- **What is being asked**: Please reproduce the records below exactly, omitting any pictures they contain.

- **Extracted records**:
........

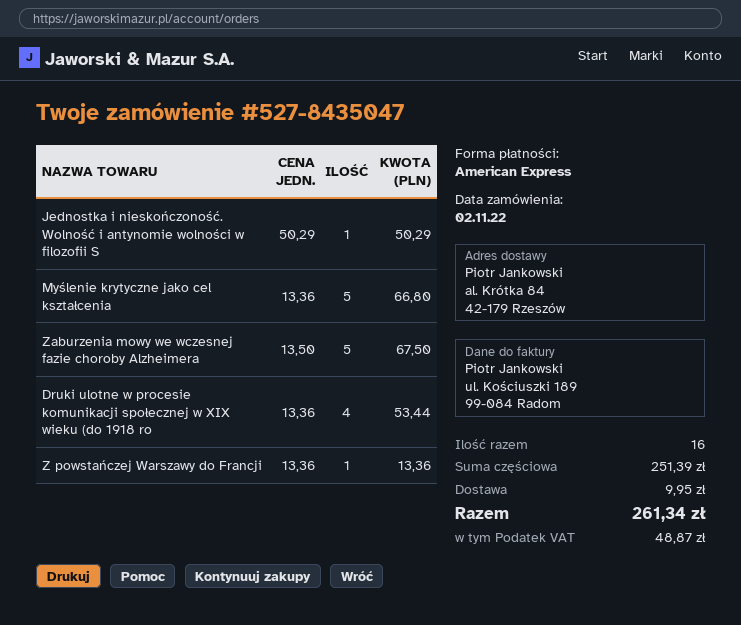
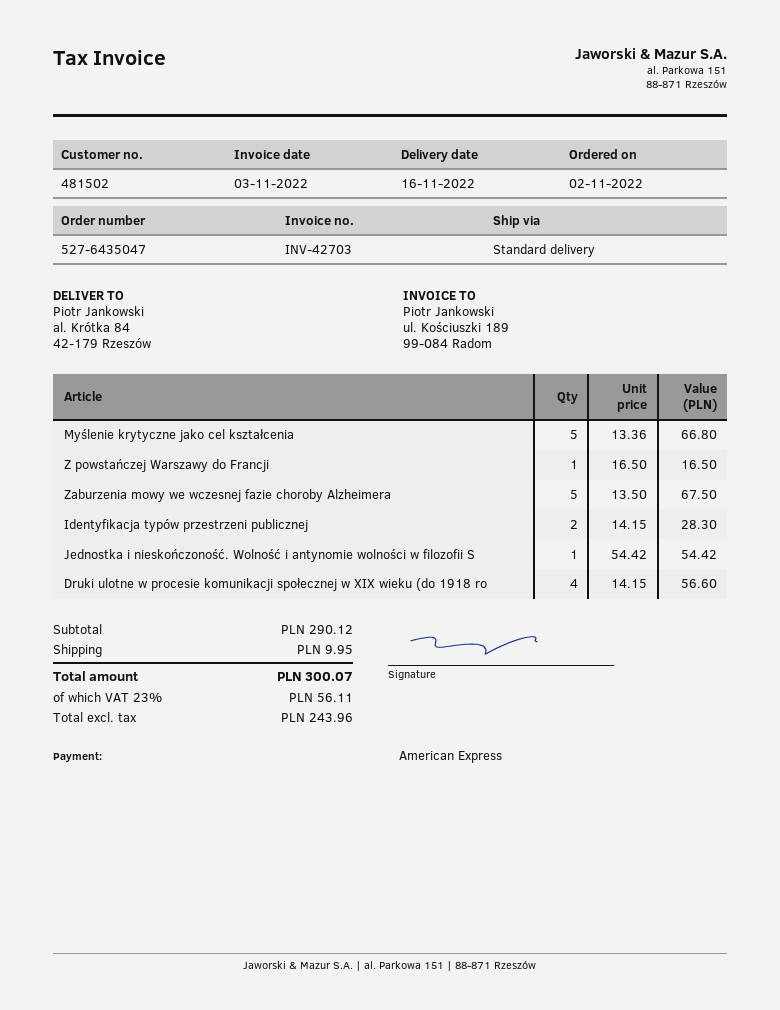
order number: 527-8435047 -> 527-6435047
Jednostka i nieskończoność. Wolność i antynomie wolności w filozofii S: 1 x 50.29 = 50.29 -> 1 x 54.42 = 54.42
Druki ulotne w procesie komunikacji społecznej w XIX wieku (do 1918 ro: 4 x 13.36 = 53.44 -> 4 x 14.15 = 56.60
Z powstańczej Warszawy do Francji: 1 x 13.36 = 13.36 -> 1 x 16.50 = 16.50
Identyfikacja typów przestrzeni publicznej: none -> 2 x 14.15 = 28.30
subtotal: 251.39 -> 290.12
tax: 48.87 -> 56.11
total: 261.34 -> 300.07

........

- **Finished exercise**:
order number: 527-8435047 -> 527-6435047
Jednostka i nieskończoność. Wolność i antynomie wolności w filozofii S: 1 x 50.29 = 50.29 -> 1 x 54.42 = 54.42
Druki ulotne w procesie komunikacji społecznej w XIX wieku (do 1918 ro: 4 x 13.36 = 53.44 -> 4 x 14.15 = 56.60
Z powstańczej Warszawy do Francji: 1 x 13.36 = 13.36 -> 1 x 16.50 = 16.50
Identyfikacja typów przestrzeni publicznej: none -> 2 x 14.15 = 28.30
subtotal: 251.39 -> 290.12
tax: 48.87 -> 56.11
total: 261.34 -> 300.07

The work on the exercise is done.